A vital tool on the communication lexicon is clearly presented schedule information that is relevant to the client. Make sure their work is defied by activities that can be easily pulled into a focused report. Do not use lags on links to allow time for this work – no one is responsible for the ‘lag’.
Stage 3: Regularly status the schedule and communicate the changes to the client.
Having a plan is only part of the power of scheduling. Create a baseline and show the slippage between any current ‘client owned’ activities and the plan. Using unbiased data to highlight issues will change behaviours – no one likes to be seen to be causing delays, particularly the project’s beneficiaries.

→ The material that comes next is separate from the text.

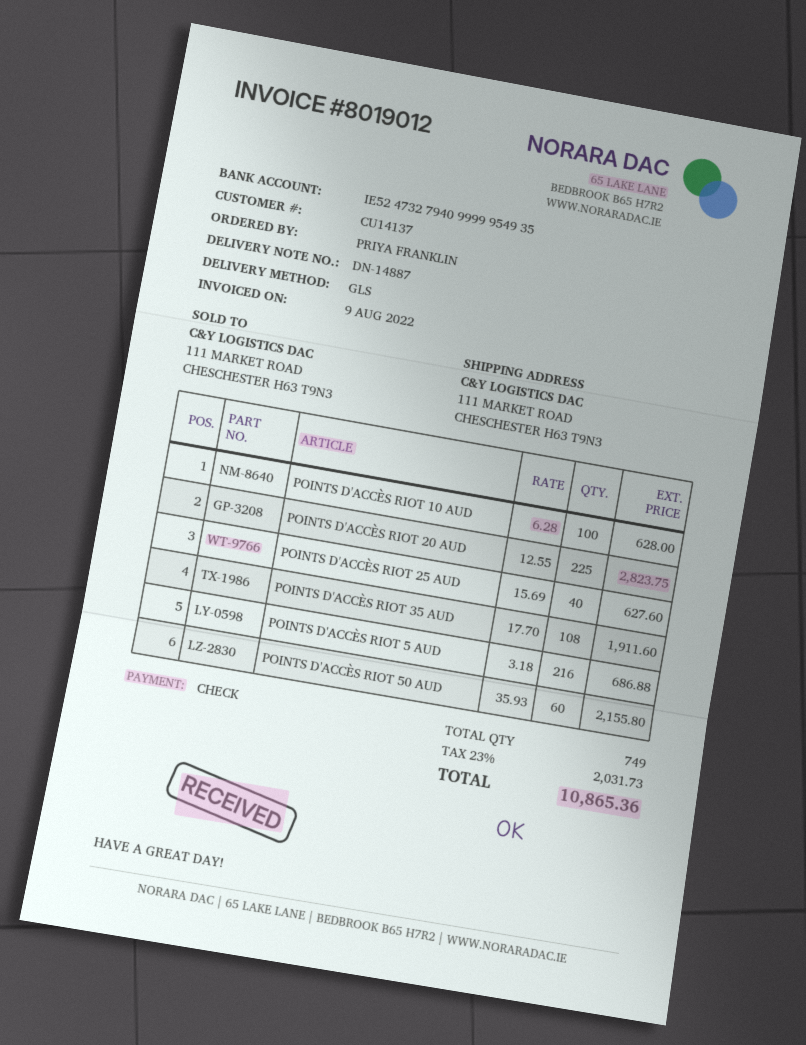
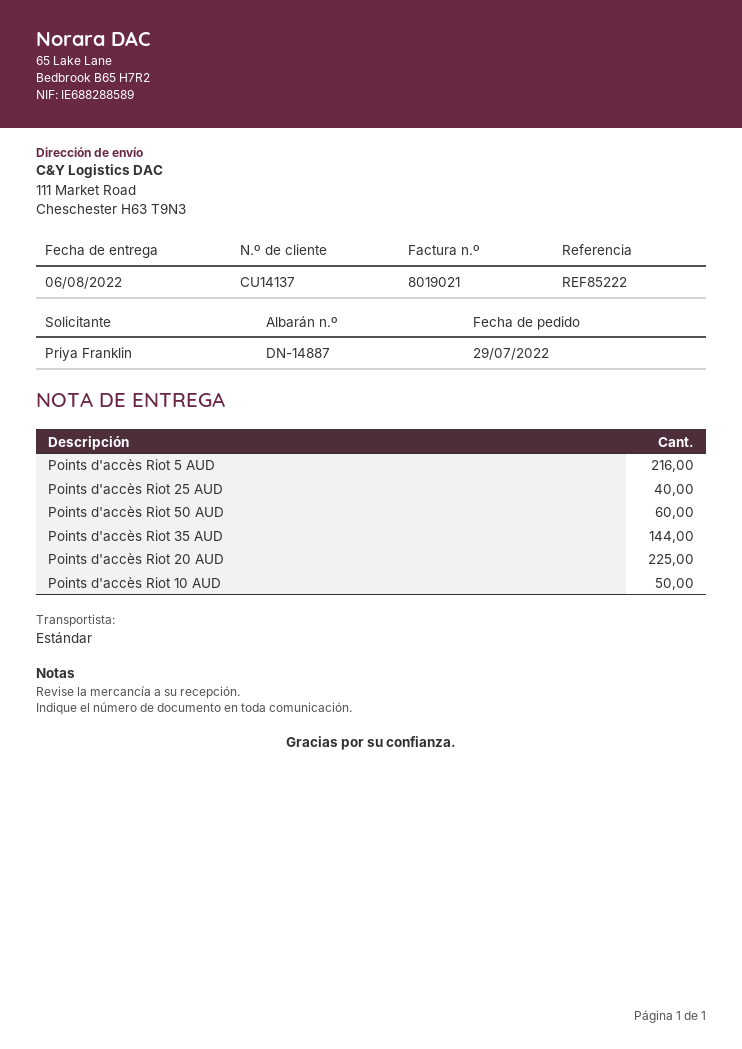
invoice number: 8019012 -> 8019021
shipping method: GLS -> standard
POINTS D'ACCÈS RIOT 10 AUD: 100 -> 50
POINTS D'ACCÈS RIOT 35 AUD: 108 -> 144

Stage 4: Raise a risk for anticipated future delays – manage the risk.
When you have a sense that the client is not going to meet their deadlines raise a risk and look for ways to manage the risk. If possible ask the client to help with the risk mitigation plan, which will give them some buy-in to help you be successful. This type of engagement also helps from a communication standpoint to better manage expectations. See more on risk management.
Stage 5: Raise an issue for an actual delay – manage the issue.
If the client ends up not meeting their dates, you have an issue that needs to be effectively managed. Issues management (problem identification and resolution) needs to be performed. Get your team, management, and stakeholders involved. Ask your manager for their input in resolving the problem that is now impacting your completion date. Get more accountability from your managers and the client’s managers to help resolve project deadline concerns. Your managers and sponsors are also the ones in a position to manage priorities to get the work done. If the problem cannot be resolved perfectly, at least you are continuing to manage expectations. See more on issue management.
Stage 6: Deal with contract issues contemporaneously.
If there is a need to make a contractual claim for the delay, make the claim immediately whilst the cause and effect are easily defined and keep the claim factual If the earlier steps in the process have been followed there will be no surprises and resolution of the issue can be achieved with the minimum of fuss or delay. See more on contractual dispute management.
Client induced delays are best avoided:
- In commercial contracts, the ‘excusable delay’ (EOT) claim will inevitably damage the relationship and cause ill will – the effect of which can outweigh the benefits of the ‘claim’.
- Internal projects don’t have the ‘claims’ option and may appear to be unreasonably held accountable for events and circumstances that are not within their control, but they do have control over the processes used to manage the project.
By utilising disciplined and proactive project management processes, you are more likely to avoid these problems and encourage the client to help you be successful by managing expectations and getting the client to be a part of the solution – not just the problem. It’s really just a case of applied stakeholder management!